Working with Dad was different. The time I got with him was his “leisure time”, but the man never stopped working. He was always fixing a car, hammering something, cutting a tree, dragging various heavy items out of one space and into a different one. But I got to be outdoors, breathing the fresh air. This was something I craved, constantly. The rise and fall of the sun terrified me. I felt each passing moment that I was not outside as a curse, as something taken away, a missed chance. And you very rarely let me out, Mom, so I felt this pain constantly. I still do, torn apart by the need to accomplish, and by the need to grab hold of sunbeams. It was absolute torture, Mom, it was probably the worst thing you did to me, and I don’t even think you knew it. I could handle the cold, the hunger. I could handle the hot magenta lightning flashes of pain that slashed out of all the different objects you hurled my way. I could handle being on my knees, shamed into begging for you forgiveness (for what?). But I writhed in the knowing that while I was bound, the dark was coming, and the sun was fading away. Another day, and another and another and another....
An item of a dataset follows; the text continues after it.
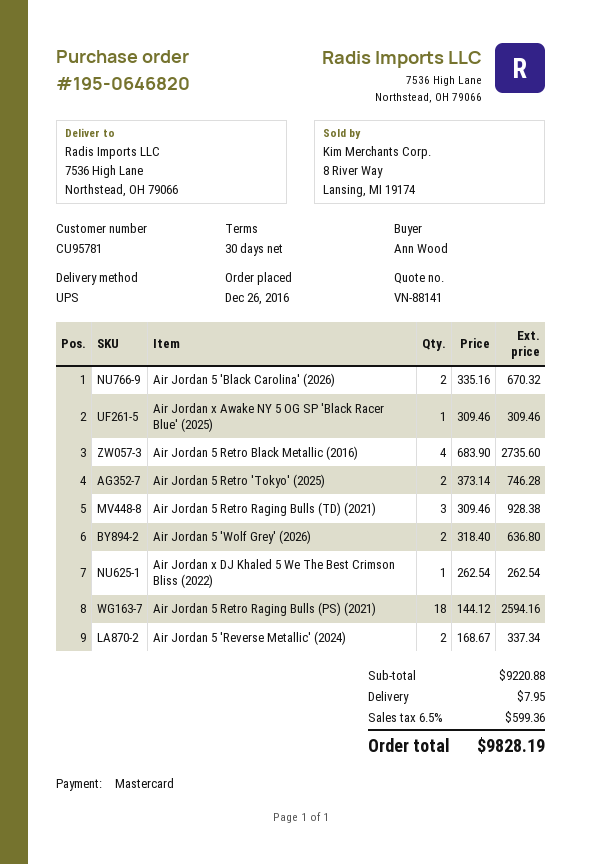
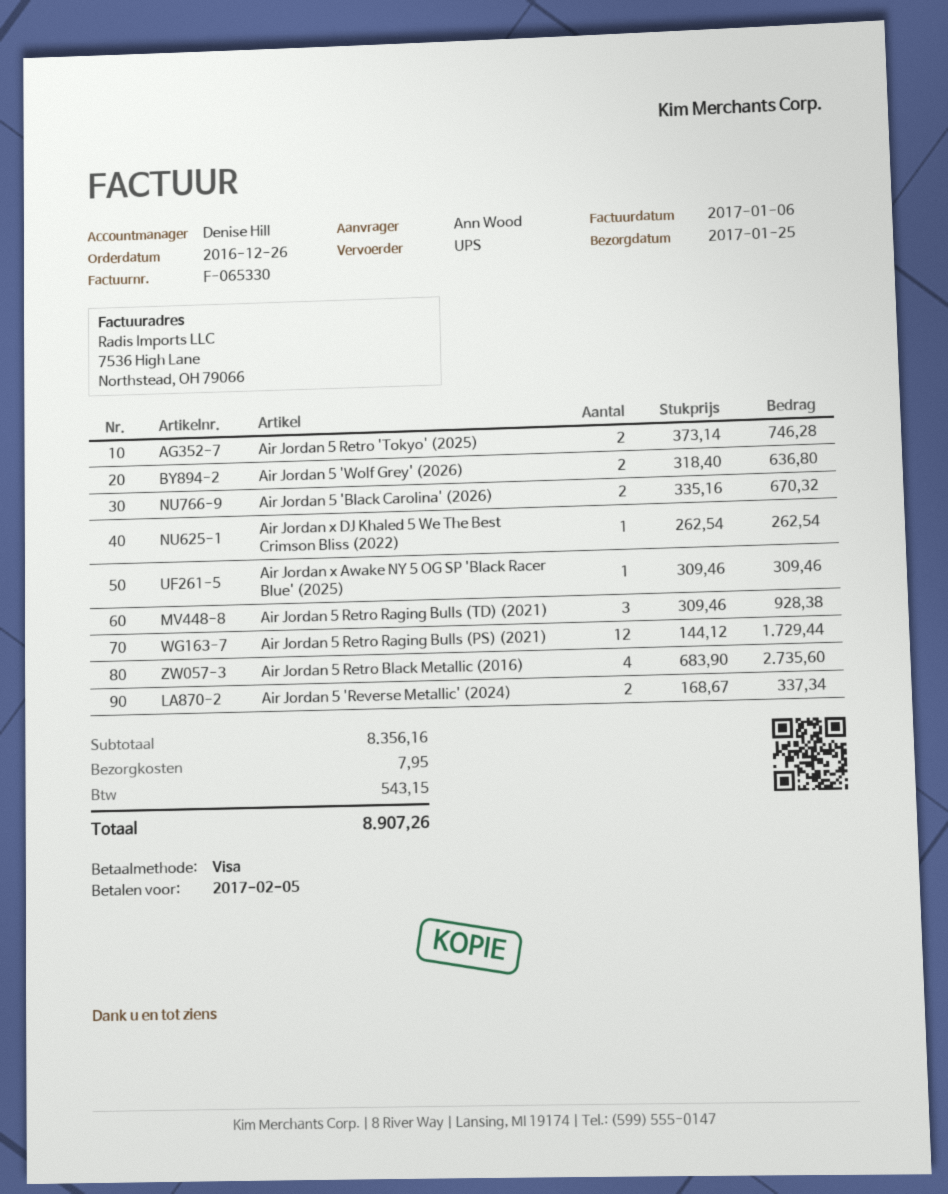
payment method: Mastercard -> Visa
Air Jordan 5 Retro Raging Bulls (PS) (2021): 18 x 144.12 = 2594.16 -> 12 x 144.12 = 1729.44
subtotal: 9220.88 -> 8356.16
tax: 599.36 -> 543.15
total: 9828.19 -> 8907.26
Dad would lament that I wasn’t born a boy. He’d do it jokingly, lighthearted. I took it so seriously. I’d try to learn the “boy things”, battering away at a little piece of wood, while he worked on the real project. Trying to hammer straight, trying to screw things down. Constructing things is still a task I am shit at. Turns out, it’s not a physical issue. After all, I have piano fingers. Turns out, I have an huge problem with spatial reasoning. It’s all a mirror-scape to me, topside down, inverted, refracted. Dimensions get lost in translation. Mom would lament that I wasn’t born a boy. She’d point out my father, working hard by himself, without assistance. She’d tell me I was killing him, that my existence was going to be his undoing, dying to support my worthless life. And so I tried, tried to do the “boy things”. I dragged garbage cans, cut tree limbs, little buckets of dirt. I felt useless and weak the whole time, so I tried to make up for it in speed and perseverance. I would do the damn thing until I died trying. I am full grown now, a tall person, although still rather slender at 5’9 and 115 pounds. I was recently helping my dad move, hauling boxes and furniture. Dad is now 80 years old, still with farmers hands, but also farmer knees and back. He stopped and looked at me, and for the first time, he said, “Wow, you work so fast and well. I couldn’t do this without you. How do you do it?”. Shocked, I stammered out something about being a server and a bartender, and the breakneck nature of the service industry. But what I really meant to say is, “Dad, I’ve been trying to be a son to you for my entire life. I was just too damn small before.” He told me I was purposeful and valued. That’s all I ever wanted to be. I wish you could understand that I didn’t have to be a boy to do it. Just a child that didn’t want to kill her father, or be killed by her mother.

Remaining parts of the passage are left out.